→ **Change detection data**
+--
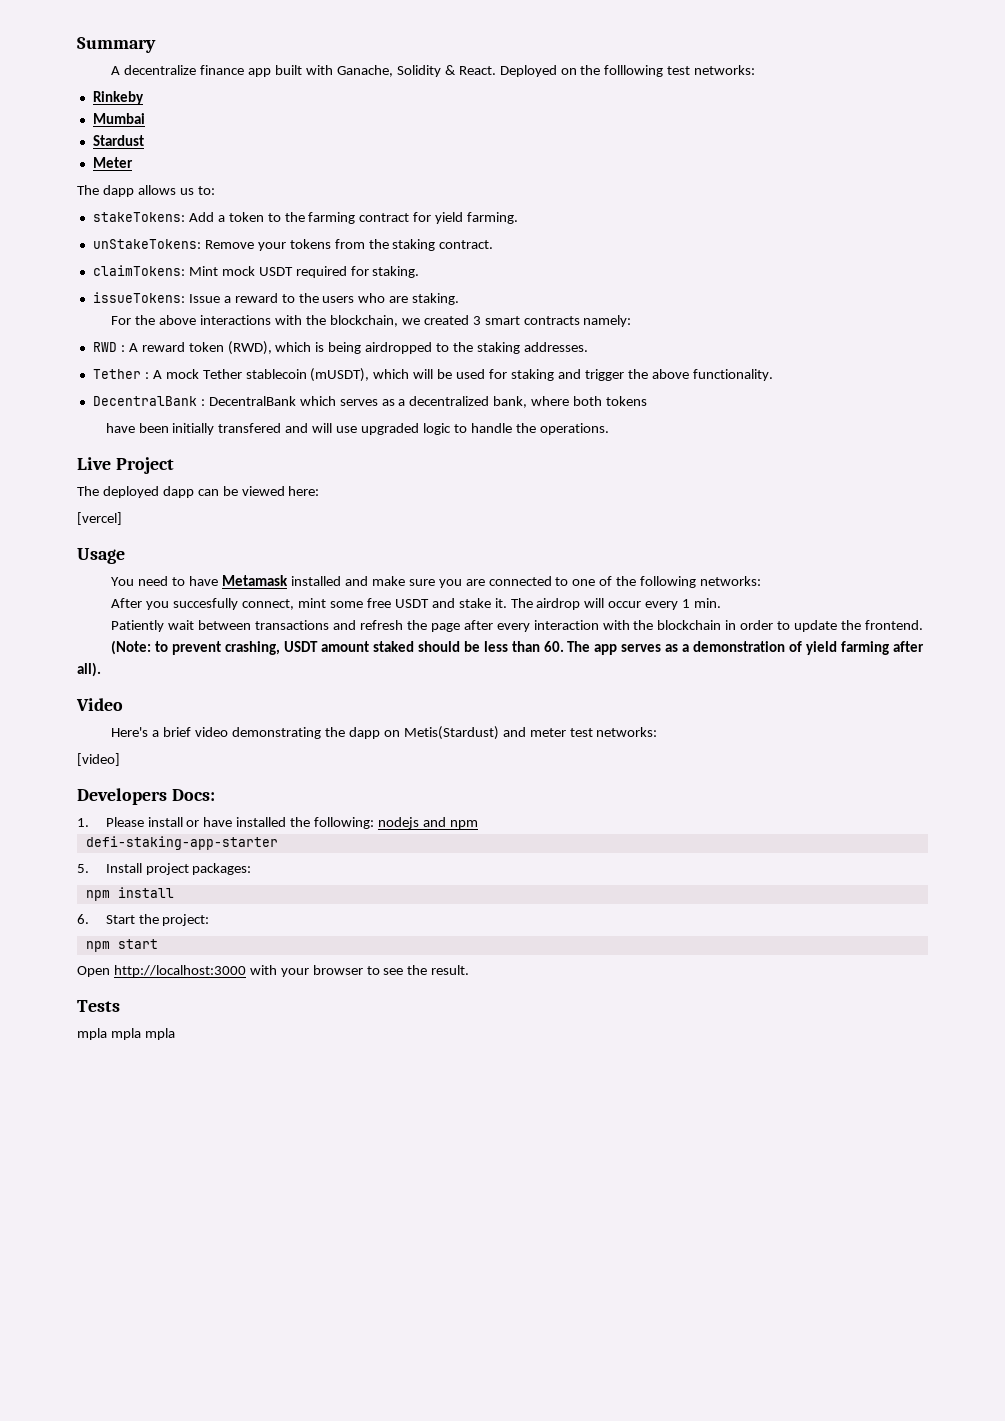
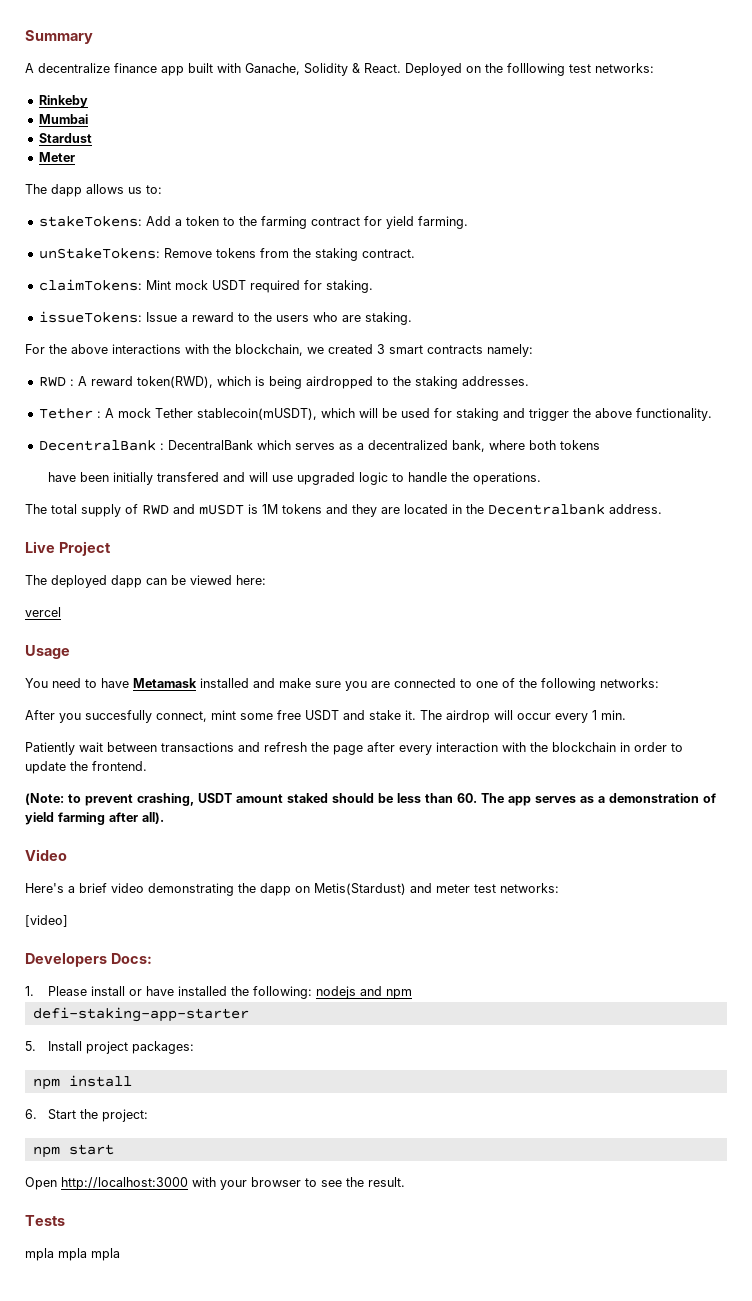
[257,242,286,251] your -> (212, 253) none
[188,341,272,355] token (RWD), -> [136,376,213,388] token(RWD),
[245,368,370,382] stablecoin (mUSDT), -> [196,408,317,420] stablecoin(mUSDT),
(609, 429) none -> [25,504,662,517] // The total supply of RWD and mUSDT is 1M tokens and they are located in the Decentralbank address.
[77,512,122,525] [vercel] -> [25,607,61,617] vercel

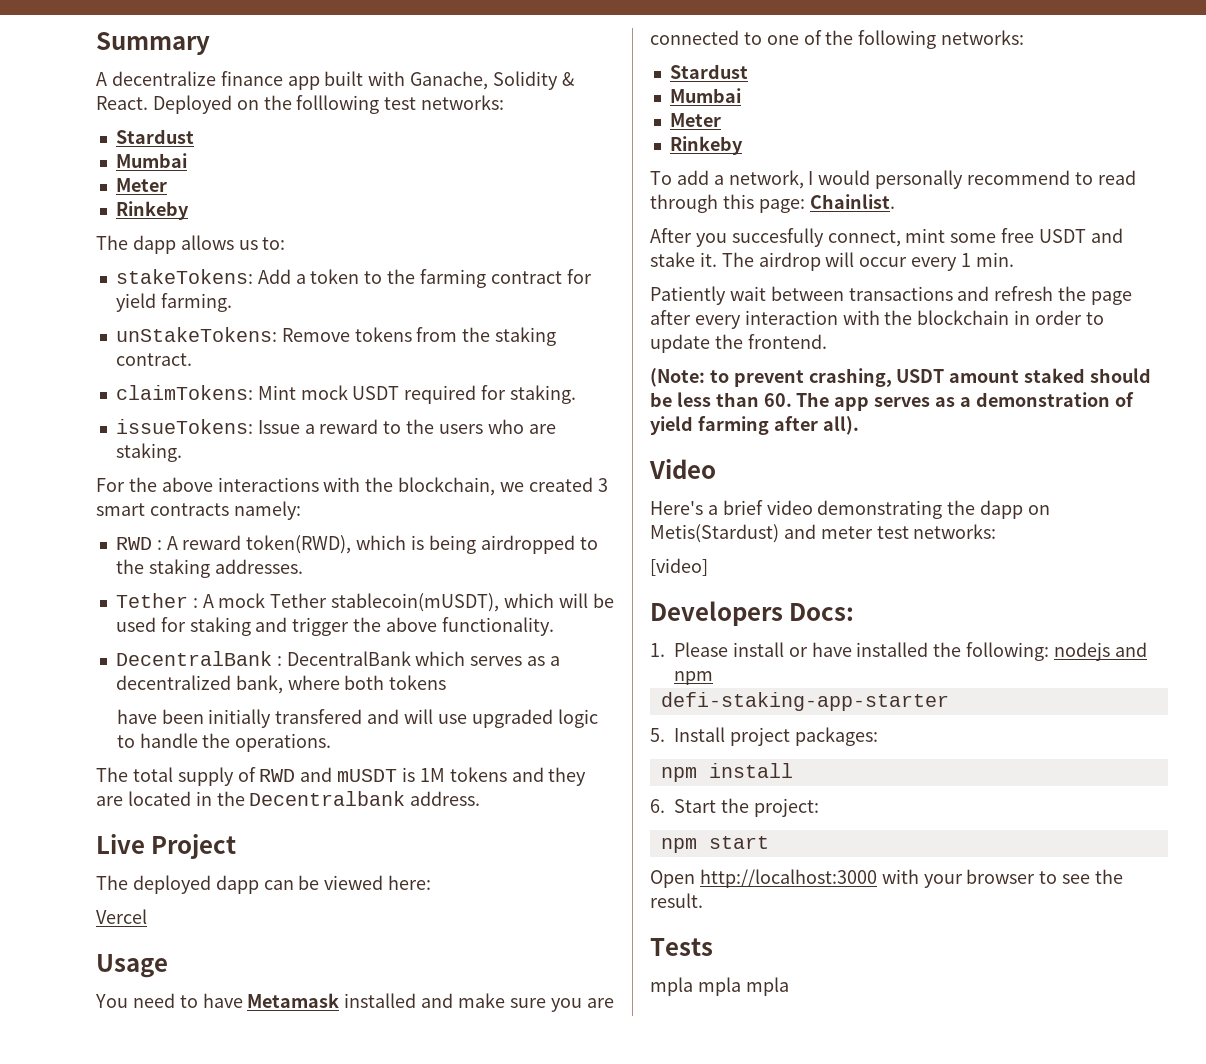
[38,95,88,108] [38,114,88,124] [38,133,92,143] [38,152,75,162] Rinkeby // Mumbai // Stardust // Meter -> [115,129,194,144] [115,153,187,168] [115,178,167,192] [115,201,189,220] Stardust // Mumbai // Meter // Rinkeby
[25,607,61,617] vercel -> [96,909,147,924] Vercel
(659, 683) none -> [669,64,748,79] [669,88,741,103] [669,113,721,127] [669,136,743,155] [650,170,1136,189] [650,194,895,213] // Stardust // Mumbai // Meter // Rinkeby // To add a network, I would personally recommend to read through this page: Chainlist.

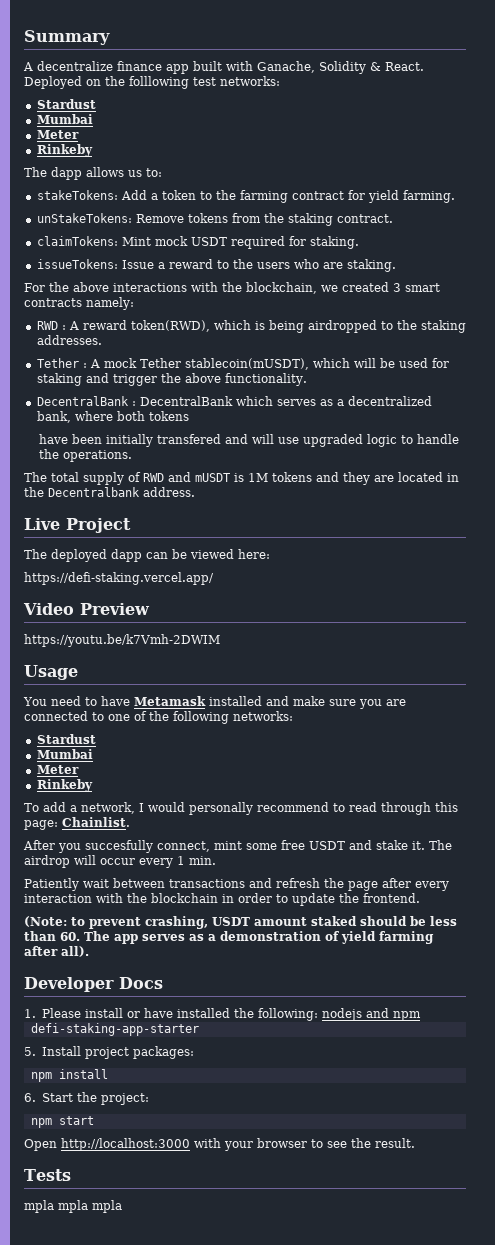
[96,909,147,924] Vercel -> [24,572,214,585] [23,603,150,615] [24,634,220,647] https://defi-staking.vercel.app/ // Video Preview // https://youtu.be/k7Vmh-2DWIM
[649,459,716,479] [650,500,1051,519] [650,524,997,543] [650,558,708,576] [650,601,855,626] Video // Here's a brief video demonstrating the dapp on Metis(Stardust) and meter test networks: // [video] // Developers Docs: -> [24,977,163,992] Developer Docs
+--
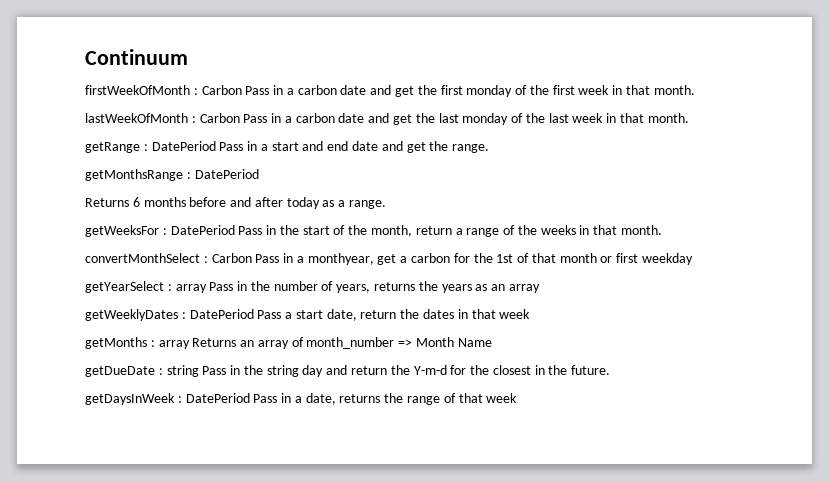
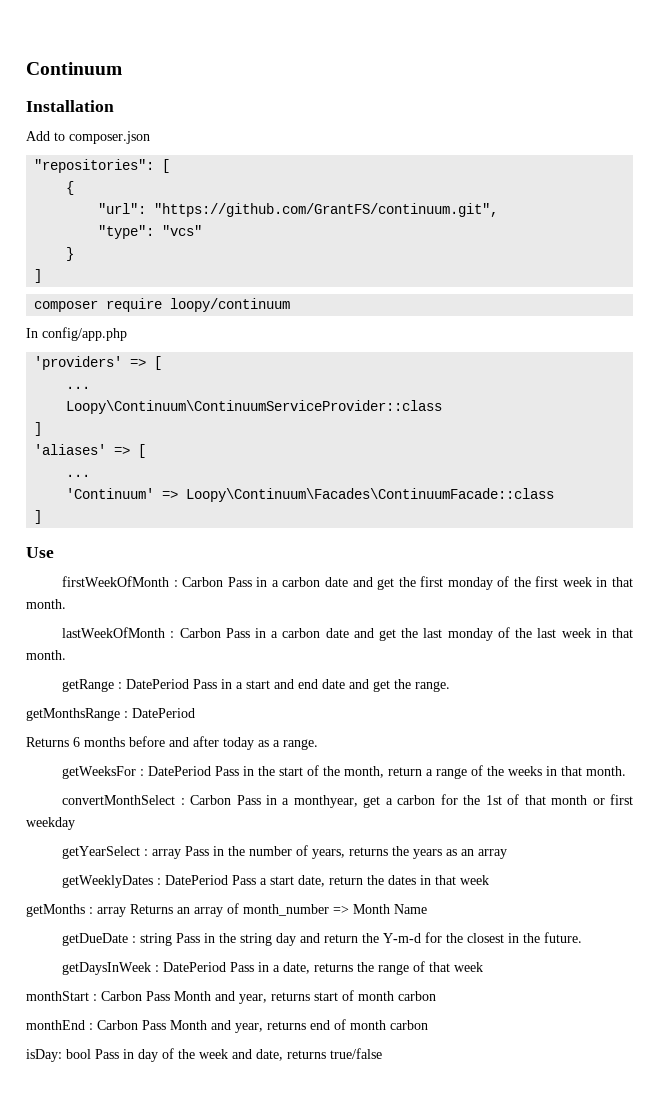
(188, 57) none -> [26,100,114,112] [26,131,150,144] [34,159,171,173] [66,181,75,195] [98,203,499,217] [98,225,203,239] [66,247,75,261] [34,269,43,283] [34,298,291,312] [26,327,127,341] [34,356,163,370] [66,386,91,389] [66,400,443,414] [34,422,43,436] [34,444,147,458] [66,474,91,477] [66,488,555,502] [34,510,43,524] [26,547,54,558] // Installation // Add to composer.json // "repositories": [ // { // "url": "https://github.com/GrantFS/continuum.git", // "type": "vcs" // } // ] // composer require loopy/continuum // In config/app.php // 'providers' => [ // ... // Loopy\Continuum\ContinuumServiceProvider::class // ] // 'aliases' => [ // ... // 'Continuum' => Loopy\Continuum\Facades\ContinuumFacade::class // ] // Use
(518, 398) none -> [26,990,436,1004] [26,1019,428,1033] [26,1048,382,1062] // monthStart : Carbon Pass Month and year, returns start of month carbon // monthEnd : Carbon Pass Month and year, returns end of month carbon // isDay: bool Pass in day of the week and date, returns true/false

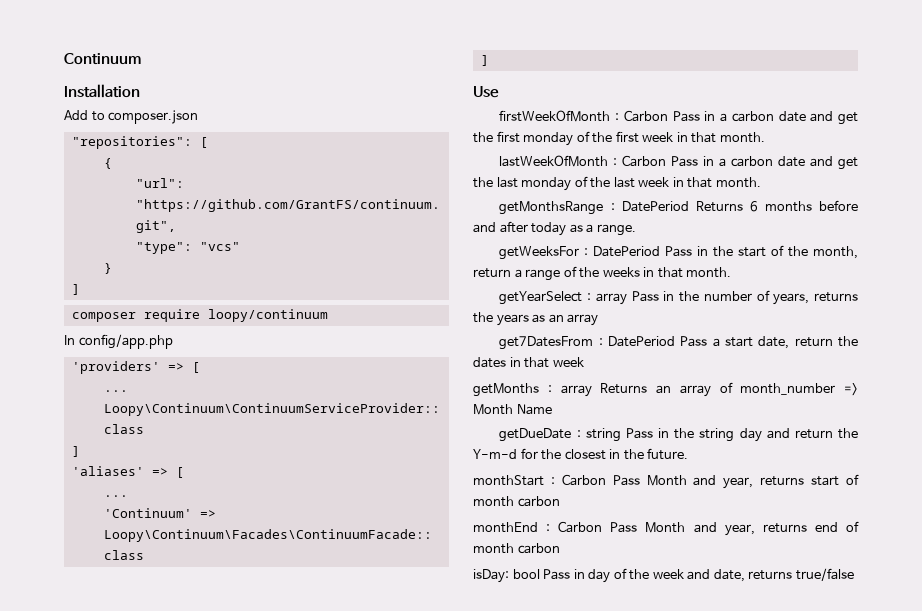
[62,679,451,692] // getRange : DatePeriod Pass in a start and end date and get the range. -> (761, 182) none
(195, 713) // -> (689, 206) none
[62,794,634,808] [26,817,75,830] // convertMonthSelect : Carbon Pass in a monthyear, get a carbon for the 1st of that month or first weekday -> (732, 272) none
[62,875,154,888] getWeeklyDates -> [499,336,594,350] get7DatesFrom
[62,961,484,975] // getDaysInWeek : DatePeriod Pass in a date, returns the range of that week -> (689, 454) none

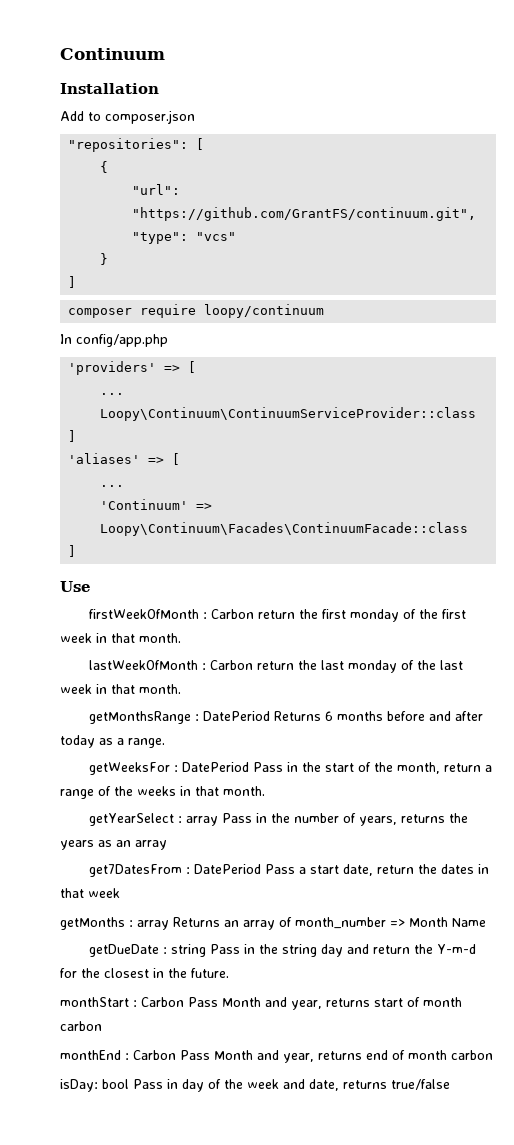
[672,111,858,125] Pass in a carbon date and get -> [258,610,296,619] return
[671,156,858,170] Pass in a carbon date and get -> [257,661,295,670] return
+--
→ **Goal of the exercise**
Above are some records; quote exactly and only the lines that begin at the line containing "(188, 57) none" and stop after the line containing "[62,961,484,975] // getDaysInWeek", leaving out the pictures.

→ **Worked solution**
(188, 57) none -> [26,100,114,112] [26,131,150,144] [34,159,171,173] [66,181,75,195] [98,203,499,217] [98,225,203,239] [66,247,75,261] [34,269,43,283] [34,298,291,312] [26,327,127,341] [34,356,163,370] [66,386,91,389] [66,400,443,414] [34,422,43,436] [34,444,147,458] [66,474,91,477] [66,488,555,502] [34,510,43,524] [26,547,54,558] // Installation // Add to composer.json // "repositories": [ // { // "url": "https://github.com/GrantFS/continuum.git", // "type": "vcs" // } // ] // composer require loopy/continuum // In config/app.php // 'providers' => [ // ... // Loopy\Continuum\ContinuumServiceProvider::class // ] // 'aliases' => [ // ... // 'Continuum' => Loopy\Continuum\Facades\ContinuumFacade::class // ] // Use
(518, 398) none -> [26,990,436,1004] [26,1019,428,1033] [26,1048,382,1062] // monthStart : Carbon Pass Month and year, returns start of month carbon // monthEnd : Carbon Pass Month and year, returns end of month carbon // isDay: bool Pass in day of the week and date, returns true/false

[62,679,451,692] // getRange : DatePeriod Pass in a start and end date and get the range. -> (761, 182) none
(195, 713) // -> (689, 206) none
[62,794,634,808] [26,817,75,830] // convertMonthSelect : Carbon Pass in a monthyear, get a carbon for the 1st of that month or first weekday -> (732, 272) none
[62,875,154,888] getWeeklyDates -> [499,336,594,350] get7DatesFrom
[62,961,484,975] // getDaysInWeek : DatePeriod Pass in a date, returns the range of that week -> (689, 454) none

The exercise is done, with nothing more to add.